What the task requires: In the entries below, filter for the word "Inspection" and copy every matching line.
┄┄┄┄┄┄
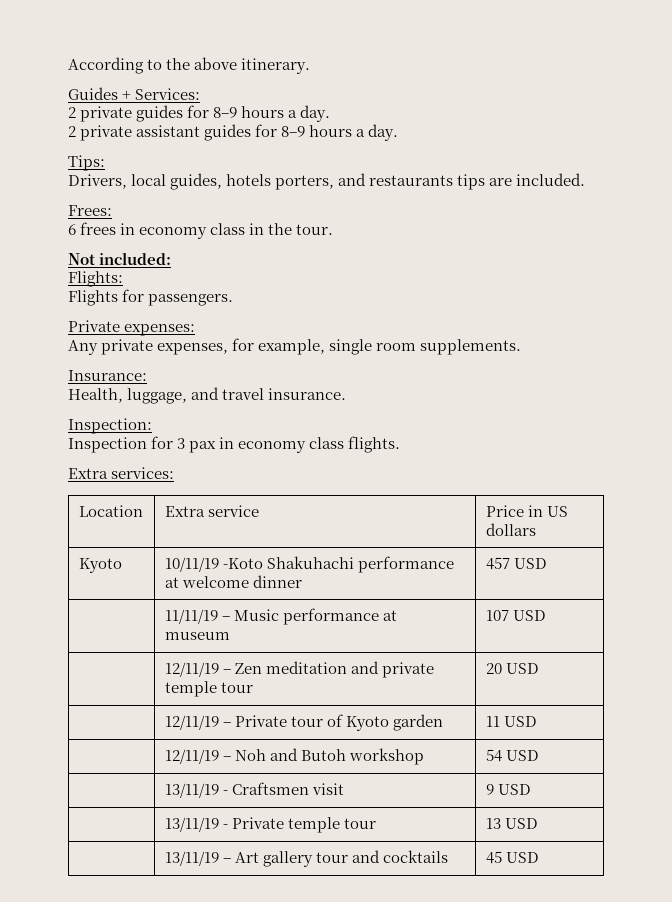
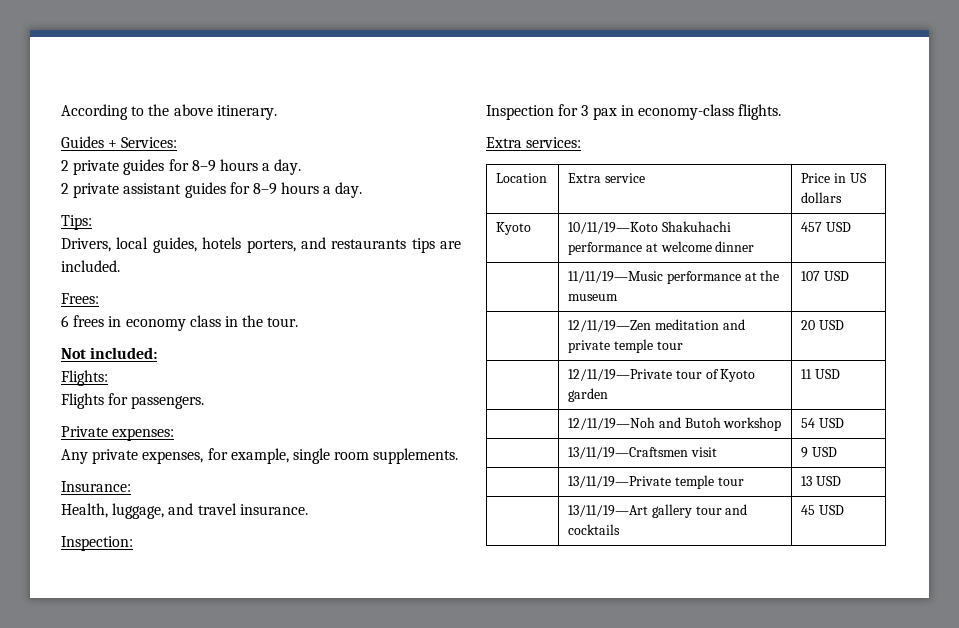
- Inspection for 3 pax in economy class flights.
+ Inspection for 3 pax in economy-class flights.
- Kyoto | 10/11/19 -Koto Shakuhachi performance at welcome dinner | 457 USD
+ Kyoto | 10/11/19—Koto Shakuhachi performance at welcome dinner | 457 USD
- | 11/11/19 – Music performance at museum | 107 USD
+ | 11/11/19—Music performance at the museum | 107 USD
- | 12/11/19 – Zen meditation and private temple tour | 20 USD
+ | 12/11/19—Zen meditation and private temple tour | 20 USD
- | 12/11/19 – Private tour of Kyoto garden | 11 USD
+ | 12/11/19—Private tour of Kyoto garden | 11 USD
- | 12/11/19 – Noh and Butoh workshop | 54 USD
+ | 12/11/19—Noh and Butoh workshop | 54 USD
- | 13/11/19 - Craftsmen visit | 9 USD
+ | 13/11/19—Craftsmen visit | 9 USD
- | 13/11/19 - Private temple tour | 13 USD
+ | 13/11/19—Private temple tour | 13 USD
- | 13/11/19 – Art gallery tour and cocktails | 45 USD
+ | 13/11/19—Art gallery tour and cocktails | 45 USD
┄┄┄┄┄┄
Output:
- Inspection for 3 pax in economy class flights.
+ Inspection for 3 pax in economy-class flights.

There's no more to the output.